Top of DATA FOR PROCESSING

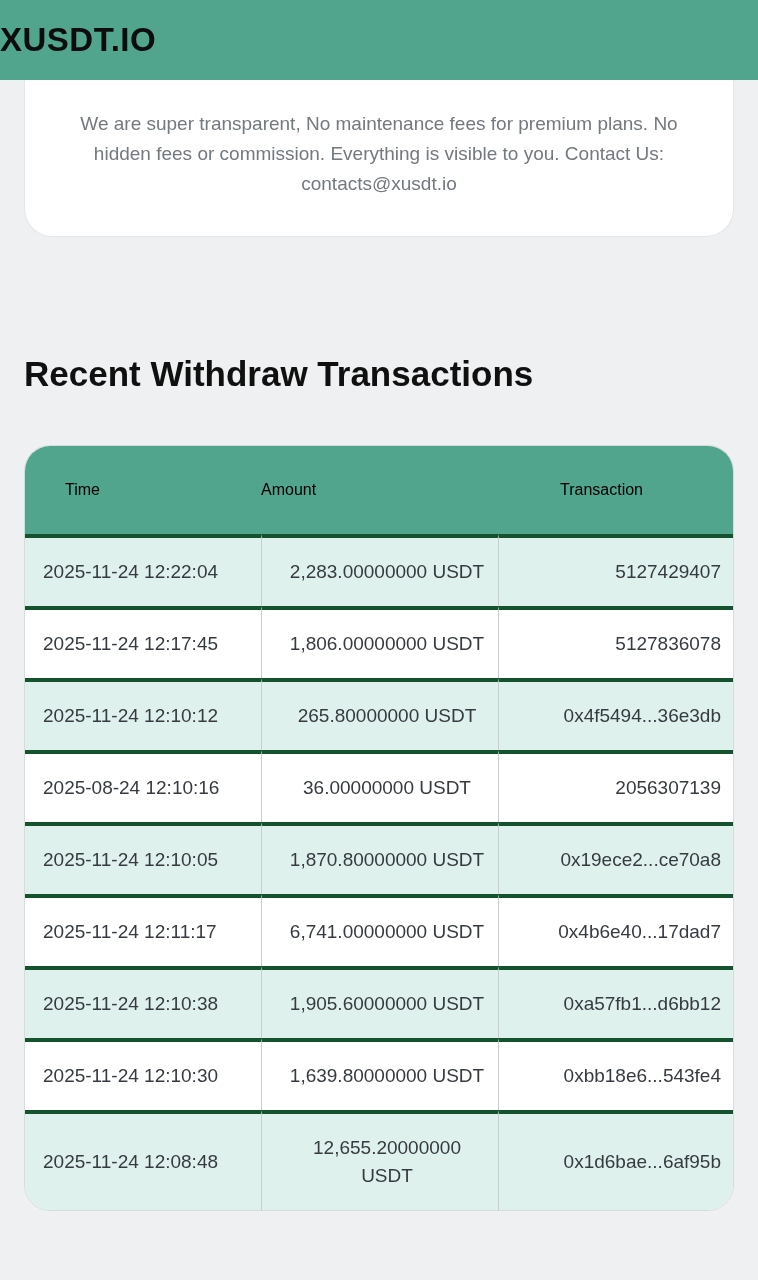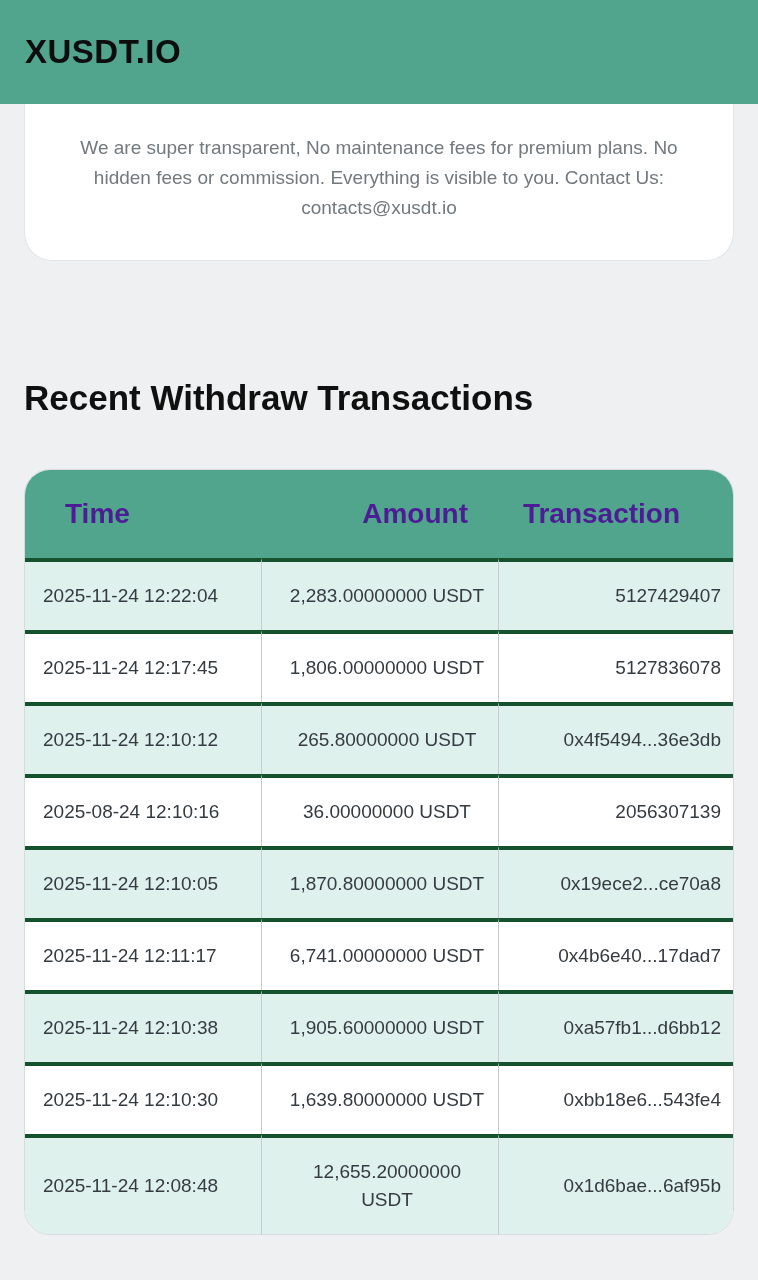--- a/index.html
+++ b/index.html
@@ -13,25 +13,24 @@
   *{ box-sizing: border-box; margin:0; padding:0; }
   html,body{ width:758px; }
   body{
     height:1280px;
     background: var(--page-bg);
     font-family: "Liberation Sans", sans-serif;
     overflow: hidden;
   }
   
   .topbar{
-    height:104px;
+    height:80px;
     background: var(--accent);
     display:flex;
     align-items:center;
-    padding-left:25px;
   }
   .brand{
     font-size:33px;
     font-weight:800;
     color:#0d0d0d;
     letter-spacing:.5px;
   }
   
   .wrap{ margin:0 24px; }
   .notice-card{
@@ -68,27 +67,27 @@
     border-collapse:separate;
     border-spacing:0;
     table-layout:fixed;
   }
   col.c-time{ width:236px; }
   col.c-amount{ width:237px; }
   col.c-tx{ width:237px; }
   thead th{
     height:88px;
     background: var(--accent);
-    color:#4c1d95;
-    font-size:28px;
-    font-weight:700;
+    color:#000000;
+    font-size:16px;
+    font-weight:400;
     vertical-align:middle;
   }
   th.th-time{ text-align:left; padding-left:40px; }
-  th.th-amount{ text-align:right; padding-right:30px; }
+  th.th-amount{ text-align:left; padding-right:30px; }
   th.th-tx{ text-align:center; padding-right:30px; }
   tbody td{
     border-top:4px solid #14532d;
     color: var(--cell-text);
     font-size:19px;
     line-height:28px;
     padding-top:20px;
     padding-bottom:20px;
     vertical-align:middle;
     word-wrap:break-word;

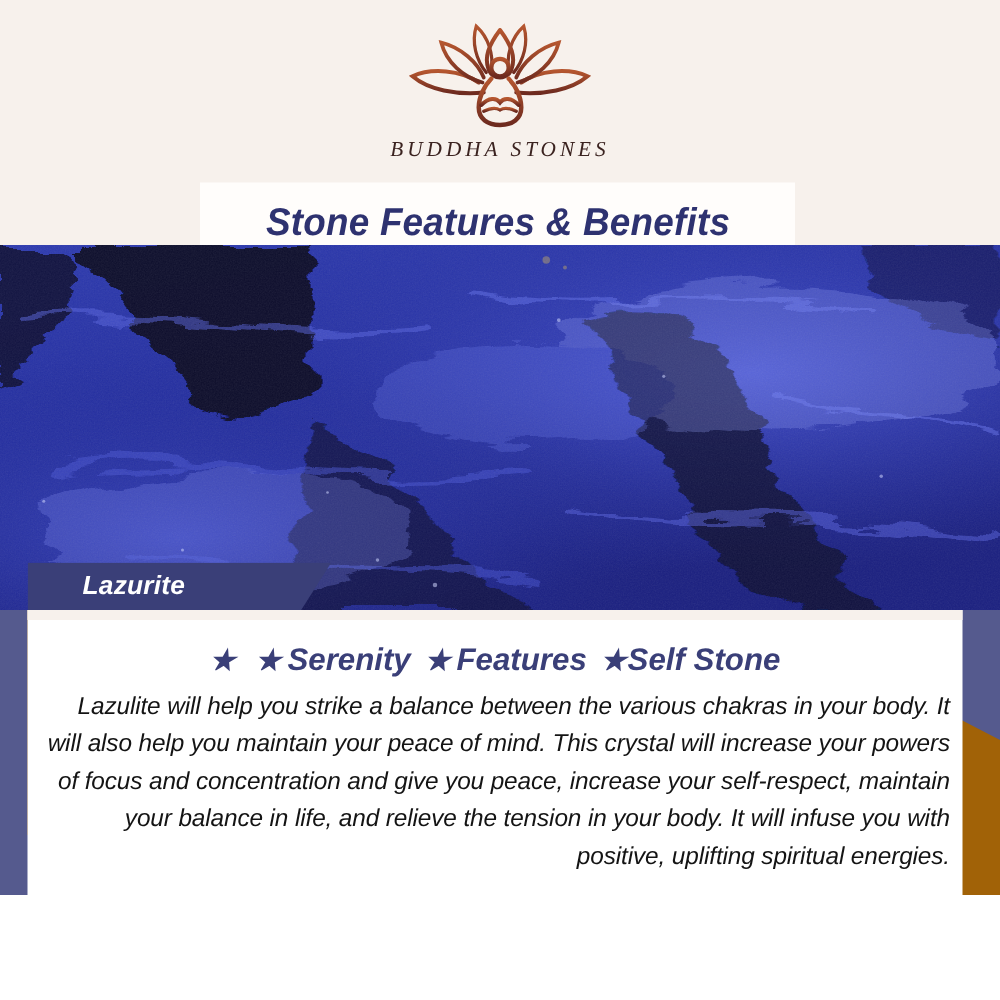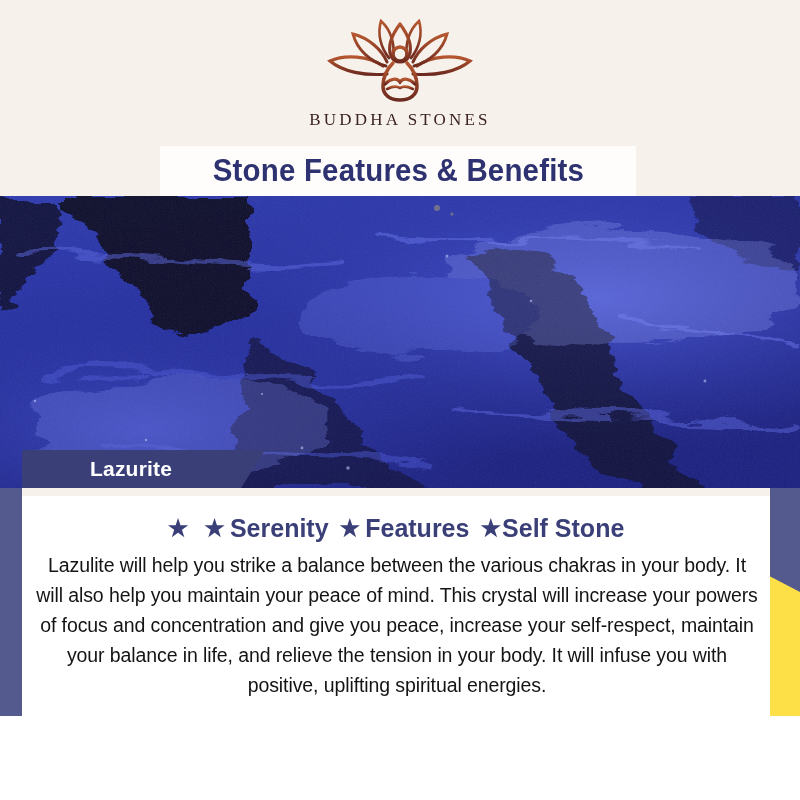--- a/index.html
+++ b/index.html
@@ -5,22 +5,23 @@
   html, body {
     margin: 0;
     padding: 0;
     background: #ffffff;
   }
   #page {
     position: relative;
     width: 800px;
     height: 716px;
     overflow: hidden;
-    background: #fde047;
+    background: #a16207;
     font-family: "Liberation Sans", sans-serif;
+    font-style: italic;
   }
 
   
   .deco-top-right {
     position: absolute;
     top: 0; left: 220px;
     width: 580px; height: 30px;
     background: #555a8e;
     clip-path: polygon(30px 0, 100% 0, 100% 100%, 0 100%);
   }
@@ -76,21 +77,21 @@
 
   
   .title-box {
     position: absolute;
     left: 160px;
     top: 146px;
     width: 476px;
     height: 50px;
     background: #fffdfb;
     display: flex;
-    align-items: center;
+    align-items: flex-end;
     justify-content: center;
     z-index: 4;
   }
   .title-text {
     font-family: "Liberation Sans Narrow", "Liberation Sans", sans-serif;
     font-size: 31px;
     font-weight: 700;
     color: #2e3270;
     letter-spacing: 0.2px;
     transform: scaleX(0.95);
@@ -116,21 +117,21 @@
     background: #3a3f78;
     clip-path: polygon(0 0, 100% 0, calc(100% - 24px) 100%, 0 100%);
     display: flex;
     align-items: center;
     z-index: 5;
   }
   .name-tag-text {
     color: #ffffff;
     font-size: 21px;
     font-weight: 700;
-    margin-left: 68px;
+    margin-left: 44px;
     letter-spacing: 0.2px;
   }
 
   
   .card {
     position: absolute;
     left: 22px;
     top: 488px;
     width: 748px;
     height: 276px;
@@ -173,21 +174,21 @@
 
   .body-text {
     position: absolute;
     top: 62px;
     left: 12px;
     width: 726px;
     font-size: 19.5px;
     line-height: 30px;
     color: #141414;
     font-weight: 500;
-    text-align: center;
+    text-align: right;
     letter-spacing: -0.1px;
   }
 </style>
 </head>
 <body>
 
 <div id="page">
 
   <div class="deco-top-right"></div>
   <div class="deco-right-strip"></div>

Bottom of DATA FOR PROCESSING

TASK PROMPT: Begin at the line containing "padding-bottom:20px;" and write out every line to the end of the data exactly. Skip the pictures.

TASK RESPONSE:
     padding-bottom:20px;
     vertical-align:middle;
     word-wrap:break-word;

--- a/index.html
+++ b/index.html
@@ -5,22 +5,23 @@
   html, body {
     margin: 0;
     padding: 0;
     background: #ffffff;
   }
   #page {
     position: relative;
     width: 800px;
     height: 716px;
     overflow: hidden;
-    background: #fde047;
+    background: #a16207;
     font-family: "Liberation Sans", sans-serif;
+    font-style: italic;
   }
 
   
   .deco-top-right {
     position: absolute;
     top: 0; left: 220px;
     width: 580px; height: 30px;
     background: #555a8e;
     clip-path: polygon(30px 0, 100% 0, 100% 100%, 0 100%);
   }
@@ -76,21 +77,21 @@
 
   
   .title-box {
     position: absolute;
     left: 160px;
     top: 146px;
     width: 476px;
     height: 50px;
     background: #fffdfb;
     display: flex;
-    align-items: center;
+    align-items: flex-end;
     justify-content: center;
     z-index: 4;
   }
   .title-text {
     font-family: "Liberation Sans Narrow", "Liberation Sans", sans-serif;
     font-size: 31px;
     font-weight: 700;
     color: #2e3270;
     letter-spacing: 0.2px;
     transform: scaleX(0.95);
@@ -116,21 +117,21 @@
     background: #3a3f78;
     clip-path: polygon(0 0, 100% 0, calc(100% - 24px) 100%, 0 100%);
     display: flex;
     align-items: center;
     z-index: 5;
   }
   .name-tag-text {
     color: #ffffff;
     font-size: 21px;
     font-weight: 700;
-    margin-left: 68px;
+    margin-left: 44px;
     letter-spacing: 0.2px;
   }
 
   
   .card {
     position: absolute;
     left: 22px;
     top: 488px;
     width: 748px;
     height: 276px;
@@ -173,21 +174,21 @@
 
   .body-text {
     position: absolute;
     top: 62px;
     left: 12px;
     width: 726px;
     font-size: 19.5px;
     line-height: 30px;
     color: #141414;
     font-weight: 500;
-    text-align: center;
+    text-align: right;
     letter-spacing: -0.1px;
   }
 </style>
 </head>
 <body>
 
 <div id="page">
 
   <div class="deco-top-right"></div>
   <div class="deco-right-strip"></div>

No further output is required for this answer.